¿Desaparecen los mosquitos en invierno?

Una de las ventajas del invierno y de las temperaturas más frías es que los mosquitos “desaparecen” de nuestras vidas y dejan de importunarnos como sucede en el resto de estaciones. Pero, ¿por qué ocurre esto? Por un lado, es cierto que el ciclo de vida de muchas especies es muy reducido. Sin embargo, esa no es la principal razón porque las hembras cuentan con fases más largas y es un insecto con un alto nivel reproductivo.

Diapausa, la hibernación de los mosquitos

El motivo más importante para explicar esta desaparición es biológico y es conocido con el nombre de diapausa. Se trata de una especie de hibernación por la cual los mosquitos ralentizan su metabolismo, consiguiendo sobrevivir hasta seis meses, incluso sin agua, reduciendo al mínimo su consumo de energía.
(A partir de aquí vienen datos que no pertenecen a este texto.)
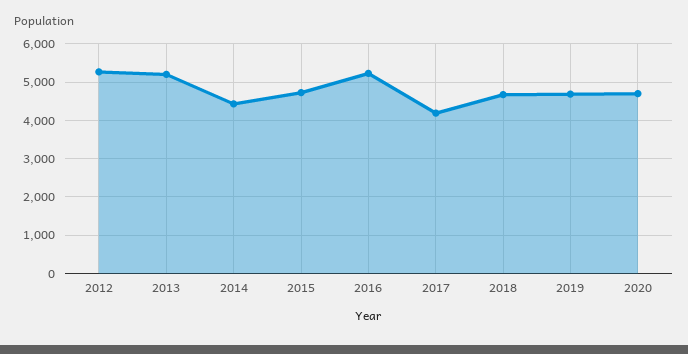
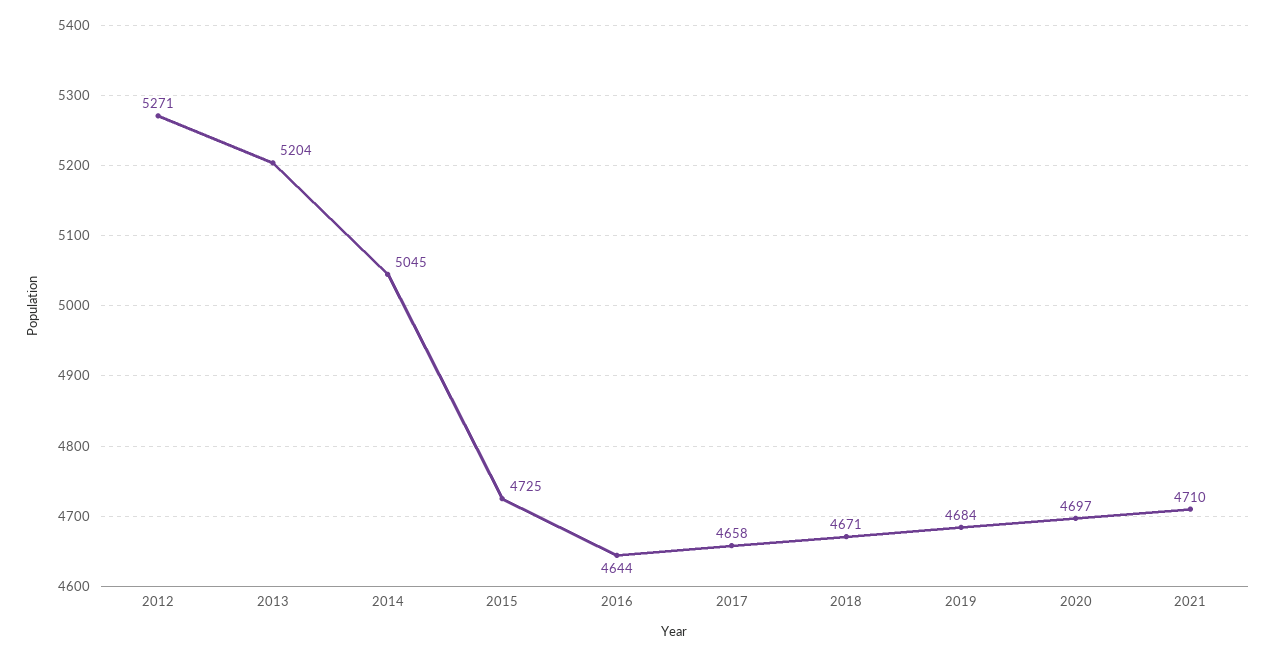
2014: 4400 -> 5045
2016: 5200 -> 4644
2017: 4200 -> 4658
2021: none -> 4710

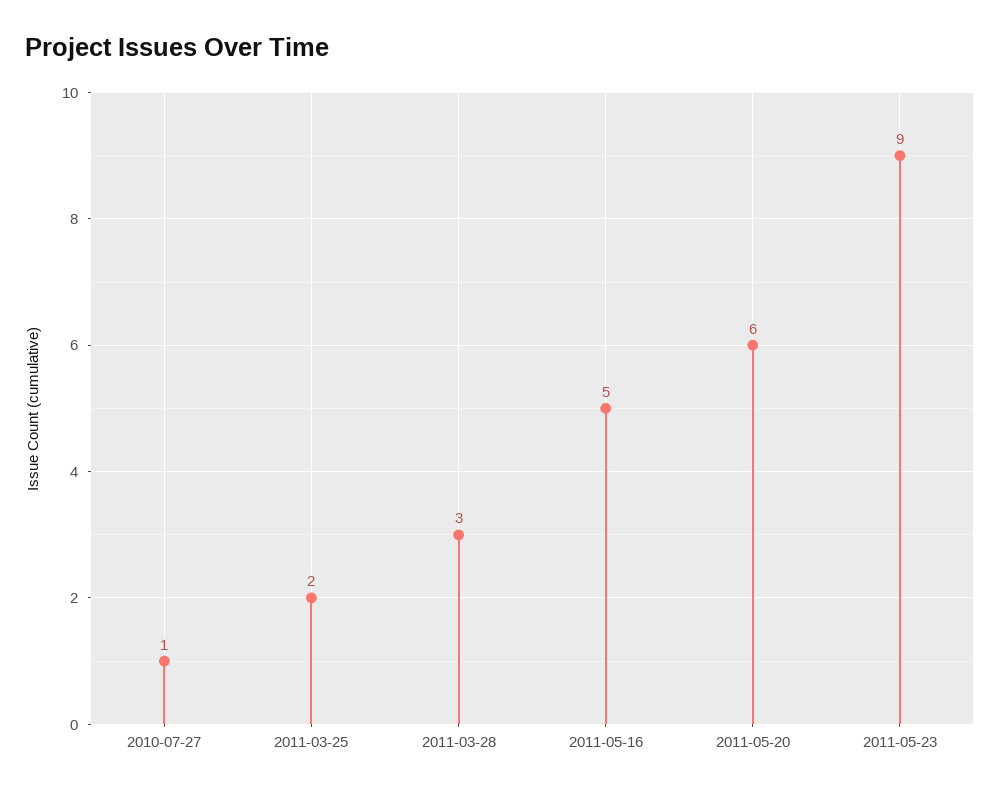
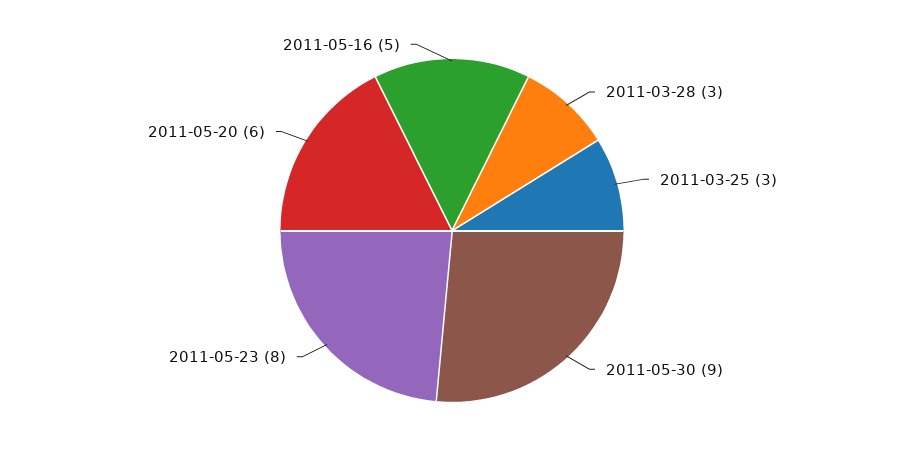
2010-07-27: 1 -> none
2011-03-25: 2 -> 3
2011-05-23: 9 -> 8
2011-05-30: none -> 9

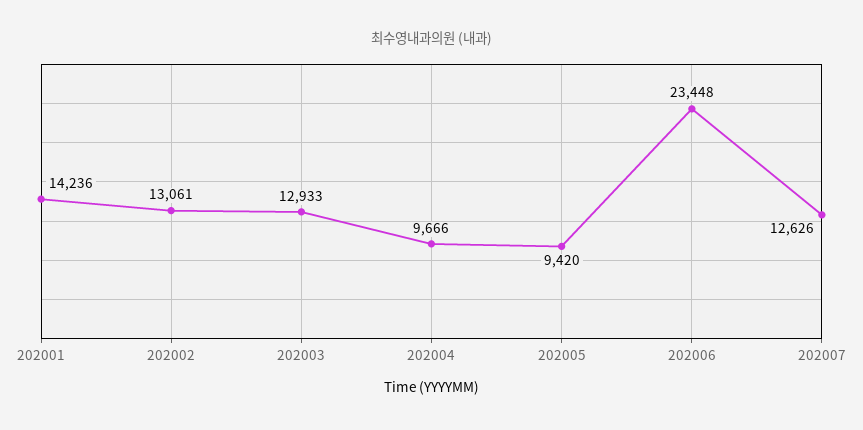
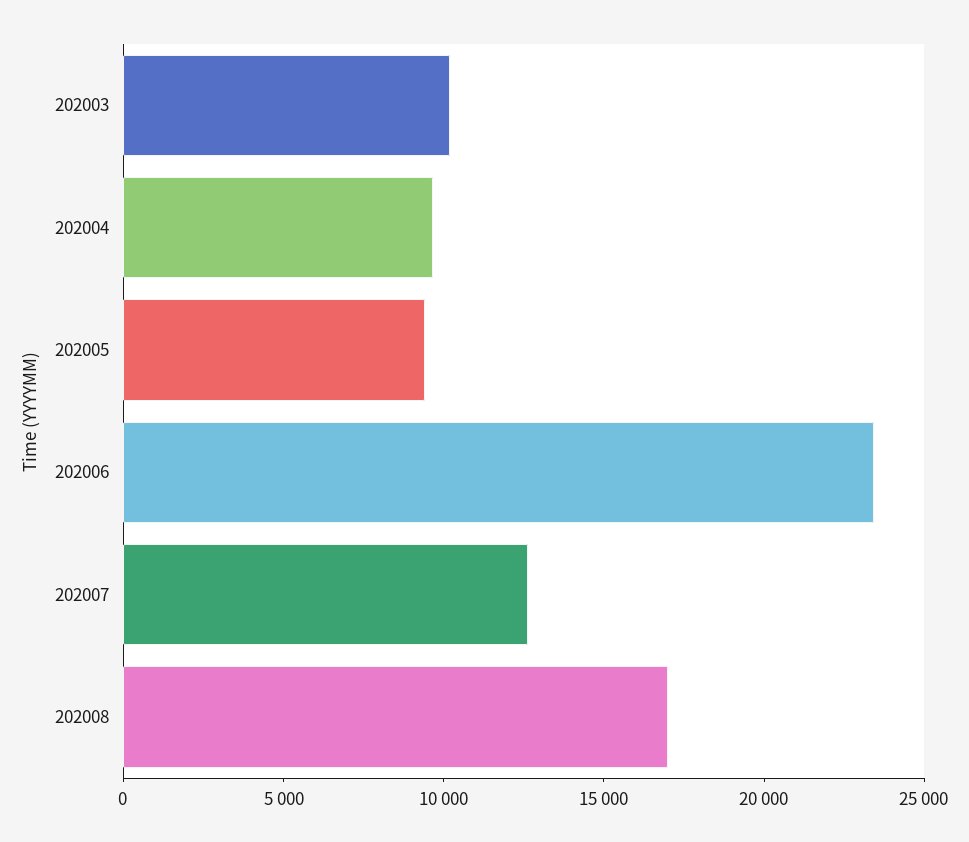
202001: 14236 -> none
202002: 13061 -> none
202003: 12933 -> 10000
202008: none -> 17000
Por ello, tampoco se reproducen. Es un mecanismo similar al de muchas otras especies animales que les permite volver a la actividad una vez aumentan las temperaturas y, en el caso de los mosquitos, se produce tanto en los periodos más fríos como en las estaciones secas de los climas tropicales.

El cambio climático alarga su presencia

No obstante, la prolongación de las altas temperaturas provocadas por el cambio climático están provocando cambios en el comportamiento de los mosquitos. Cuanto más se mantienen las altas temperaturas, más se prolonga su actividad. Esto ha provocado que su aparición se haya alargado en los últimos años incluso hasta finales de diciembre, cuando lo normal era que en octubre se diera por concluido su periodo más activo.

Un reciente estudio realizado por investigadores de la Universidad de Florida concluye que a medida que las transformaciones en el clima produzcan otoños e inviernos cada vez más cálidos, “los mosquitos en las regiones templadas estarán también presentes durante esas estaciones”. En este sentido, recomendaban tener en cuenta estas nuevas variables para evitar su proliferación.

Pero, además de las molestias que generan, existe una variable más peligrosa. Y es que la temperatura condiciona también los patógenos que transmiten. Como consecuencia, los expertos han advertido de que estas modificaciones en la temperatura han facilitado que los mosquitos lleguen a zonas donde antes no estaban presentes y desarrollen enfermedades que no habían aparecido. En España, por ejemplo, se han detectado recientemente trastornos provocados por ellos en algunas zonas de los Pirineos o la Cordillera Cantábrica.

En conclusión, aunque su presencia siga siendo menos habitual, es importante no descuidar nuestra prevención durante el invierno para evitar sorpresas desagradables.